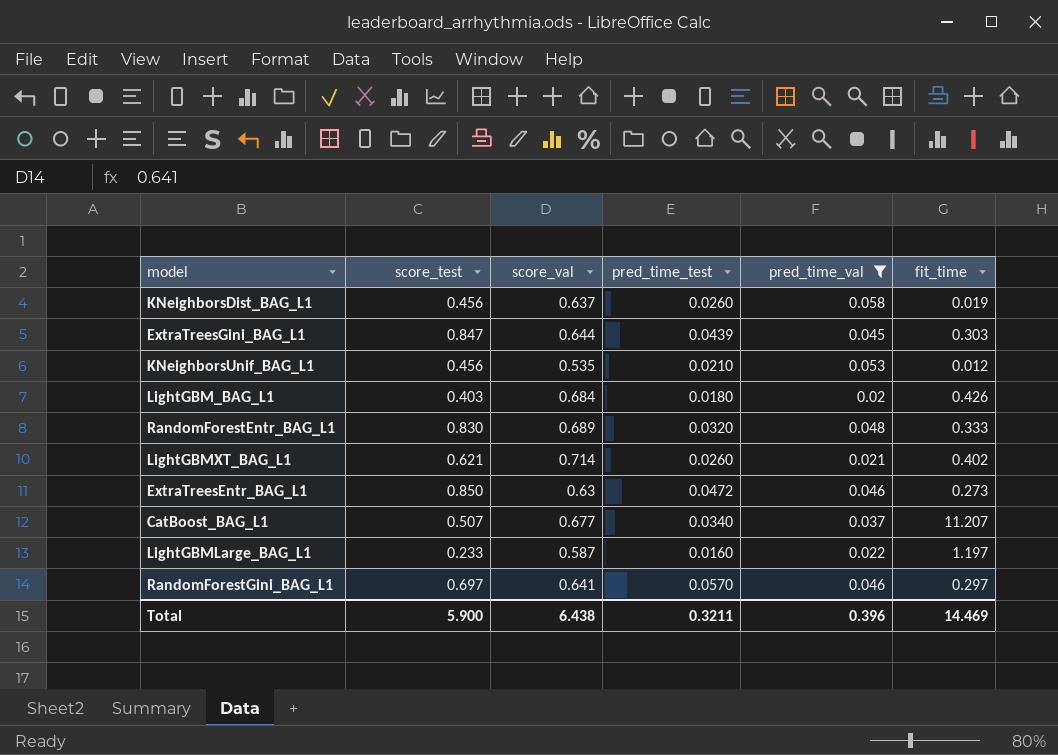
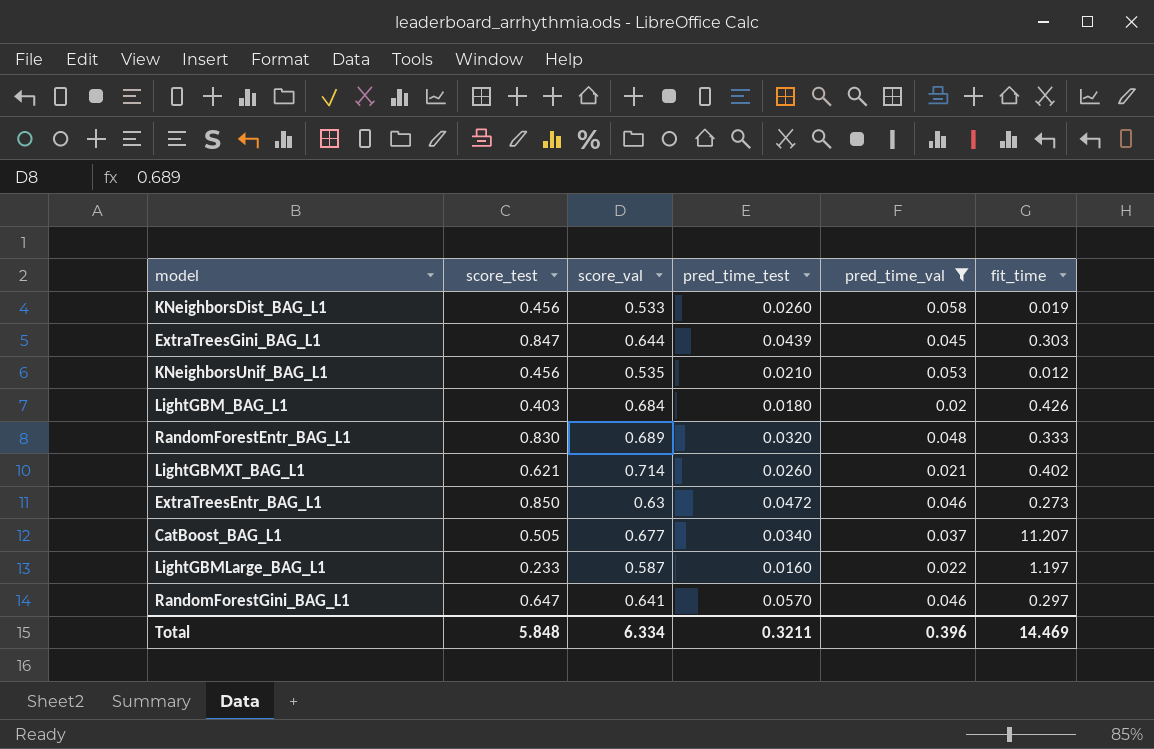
KNeighborsDist_BAG_L1 | score_val: 0.637 -> 0.533
CatBoost_BAG_L1 | score_test: 0.507 -> 0.505
RandomForestGini_BAG_L1 | score_test: 0.697 -> 0.647
Total | score_test: 5.900 -> 5.848
Total | score_val: 6.438 -> 6.334

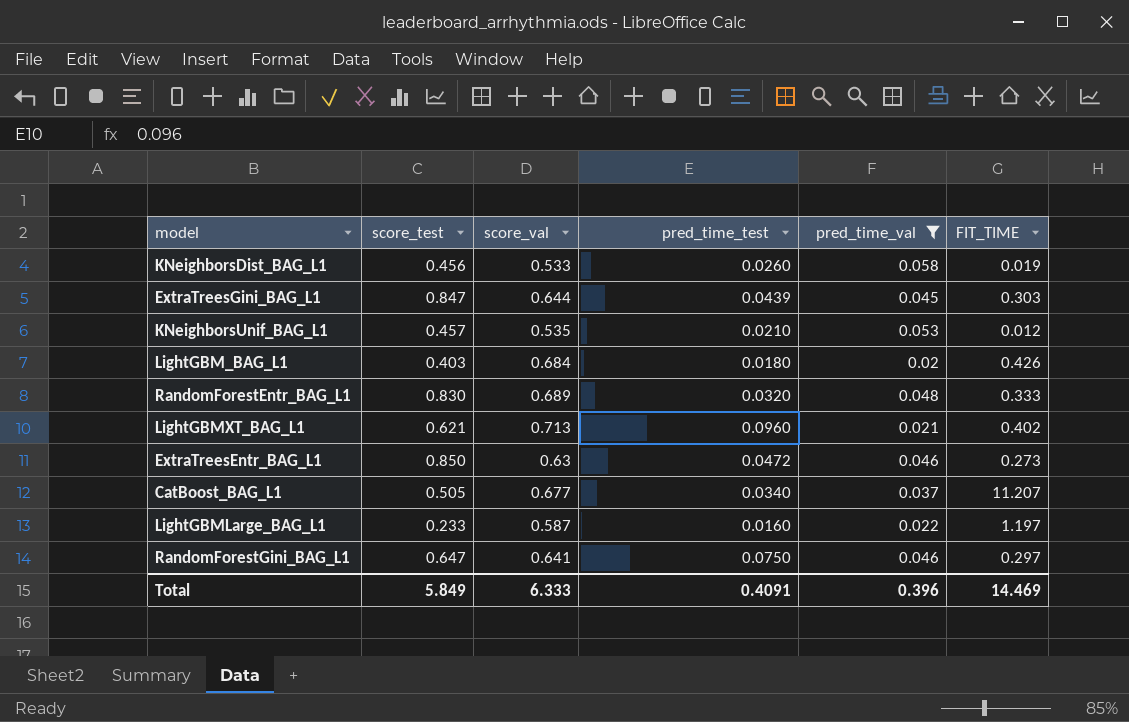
column name: fit_time -> FIT_TIME
KNeighborsUnif_BAG_L1 | score_test: 0.456 -> 0.457
LightGBMXT_BAG_L1 | score_val: 0.714 -> 0.713
LightGBMXT_BAG_L1 | pred_time_test: 0.0260 -> 0.0960
RandomForestGini_BAG_L1 | pred_time_test: 0.0570 -> 0.0750
Total | score_test: 5.848 -> 5.849
Total | score_val: 6.334 -> 6.333
Total | pred_time_test: 0.3211 -> 0.4091

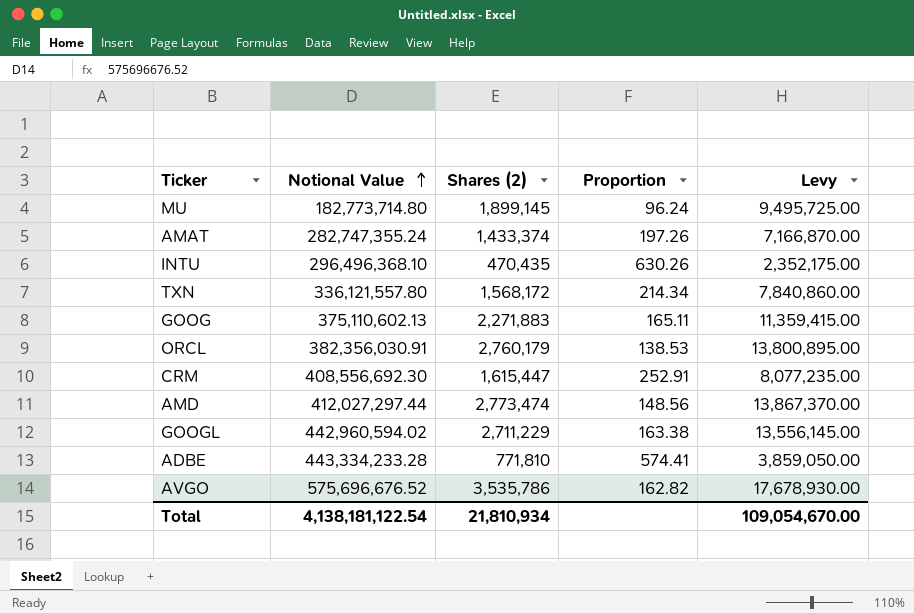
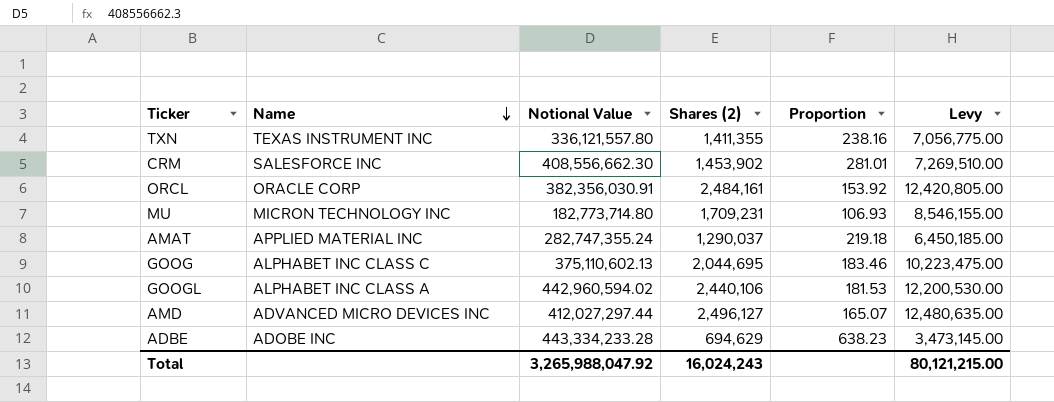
row order: Notional Value ascending -> Name descending
column Name | position: none -> 2
row INTU: 296,496,368.10 | 470,435 | 630.26 | 2,352,175.00 -> none
row AVGO: 575,696,676.52 | 3,535,786 | 162.82 | 17,678,930.00 -> none
TXN | Shares (2): 1,568,172 -> 1,411,355
TXN | Proportion: 214.34 -> 238.16
TXN | Levy: 7,840,860.00 -> 7,056,775.00
CRM | Notional Value: 408,556,692.30 -> 408,556,662.30
CRM | Shares (2): 1,615,447 -> 1,453,902
CRM | Proportion: 252.91 -> 281.01
CRM | Levy: 8,077,235.00 -> 7,269,510.00
ORCL | Shares (2): 2,760,179 -> 2,484,161
ORCL | Proportion: 138.53 -> 153.92
ORCL | Levy: 13,800,895.00 -> 12,420,805.00
MU | Shares (2): 1,899,145 -> 1,709,231
MU | Proportion: 96.24 -> 106.93
MU | Levy: 9,495,725.00 -> 8,546,155.00
AMAT | Shares (2): 1,433,374 -> 1,290,037
AMAT | Proportion: 197.26 -> 219.18
AMAT | Levy: 7,166,870.00 -> 6,450,185.00
GOOG | Shares (2): 2,271,883 -> 2,044,695
GOOG | Proportion: 165.11 -> 183.46
GOOG | Levy: 11,359,415.00 -> 10,223,475.00
GOOGL | Shares (2): 2,711,229 -> 2,440,106
GOOGL | Proportion: 163.38 -> 181.53
GOOGL | Levy: 13,556,145.00 -> 12,200,530.00
AMD | Shares (2): 2,773,474 -> 2,496,127
AMD | Proportion: 148.56 -> 165.07
AMD | Levy: 13,867,370.00 -> 12,480,635.00
ADBE | Shares (2): 771,810 -> 694,629
ADBE | Proportion: 574.41 -> 638.23
ADBE | Levy: 3,859,050.00 -> 3,473,145.00
Total | Notional Value: 4,138,181,122.54 -> 3,265,988,047.92
Total | Shares (2): 21,810,934 -> 16,024,243
Total | Levy: 109,054,670.00 -> 80,121,215.00

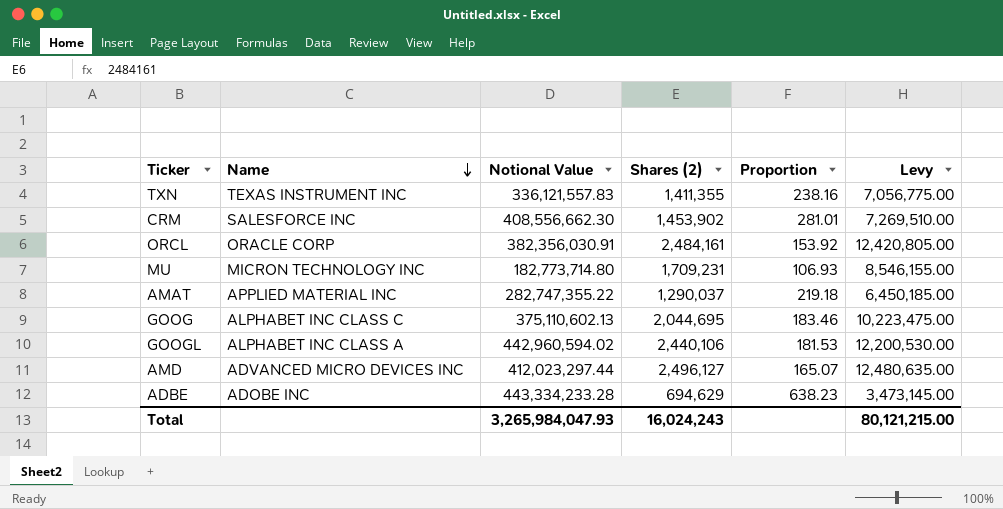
TXN | Notional Value: 336,121,557.80 -> 336,121,557.83
AMAT | Notional Value: 282,747,355.24 -> 282,747,355.22
AMD | Notional Value: 412,027,297.44 -> 412,023,297.44
Total | Notional Value: 3,265,988,047.92 -> 3,265,984,047.93

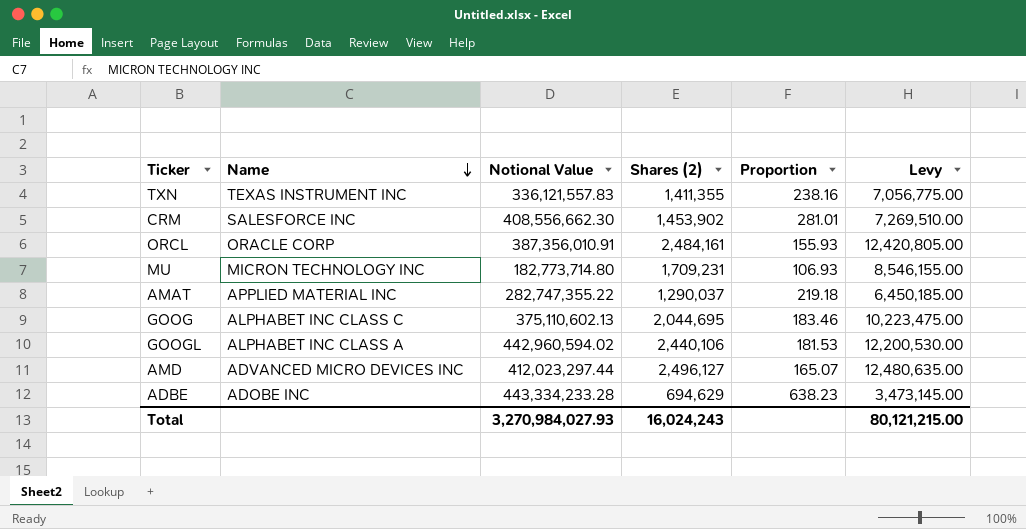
ORCL | Notional Value: 382,356,030.91 -> 387,356,010.91
ORCL | Proportion: 153.92 -> 155.93
Total | Notional Value: 3,265,984,047.93 -> 3,270,984,027.93

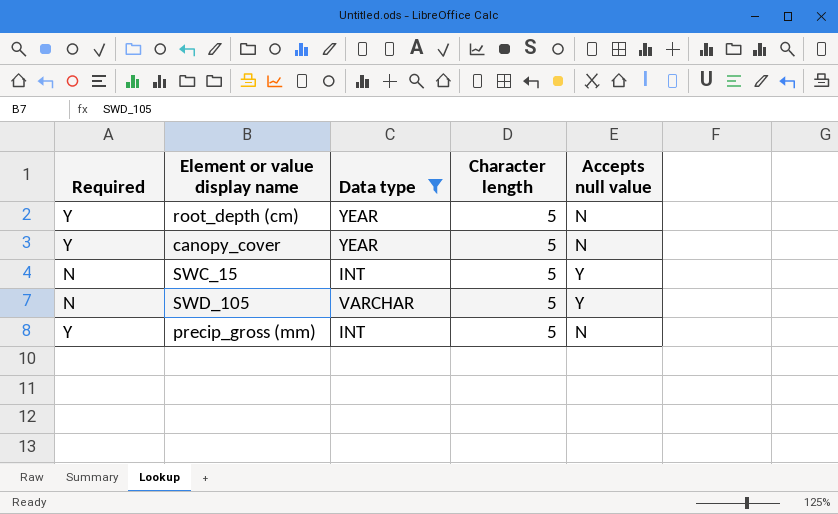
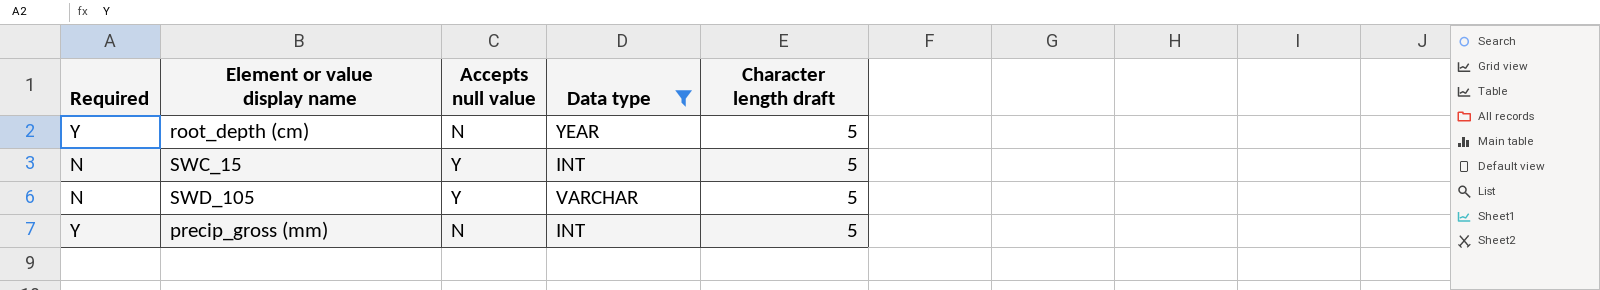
column Accepts null value | position: 5 -> 3
column name: Character length -> Character length draft
row canopy_cover: Y | YEAR | 5 | N -> none

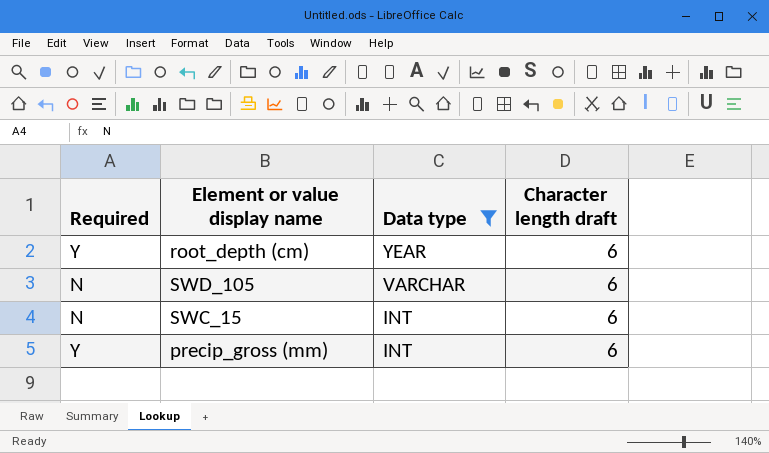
row order: none -> Data type descending
column Accepts null value | position: 3 -> none
root_depth (cm) | Character length draft: 5 -> 6
SWD_105 | Character length draft: 5 -> 6
SWC_15 | Character length draft: 5 -> 6
precip_gross (mm) | Character length draft: 5 -> 6

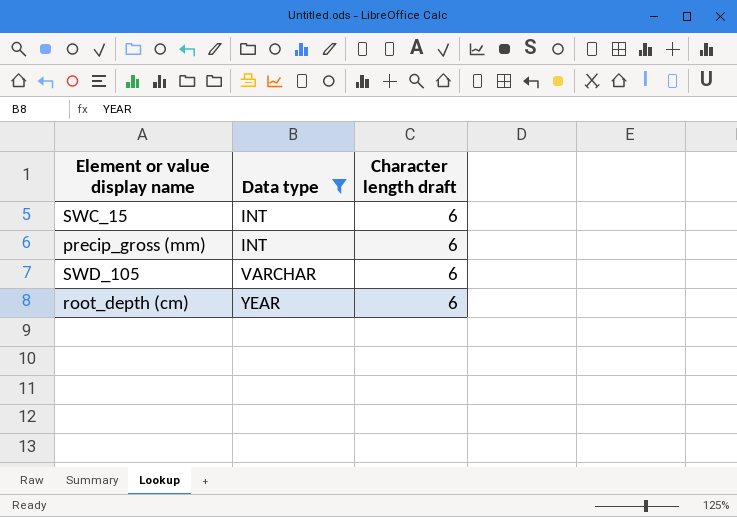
row order: Data type descending -> Data type ascending
column Required | position: 1 -> none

☆ ☆ ☆

# Aim of the exercise
Where a line of the listing holds "Data", show that line.

# Answer to this exercise
row order: none -> Data type descending
row order: Data type descending -> Data type ascending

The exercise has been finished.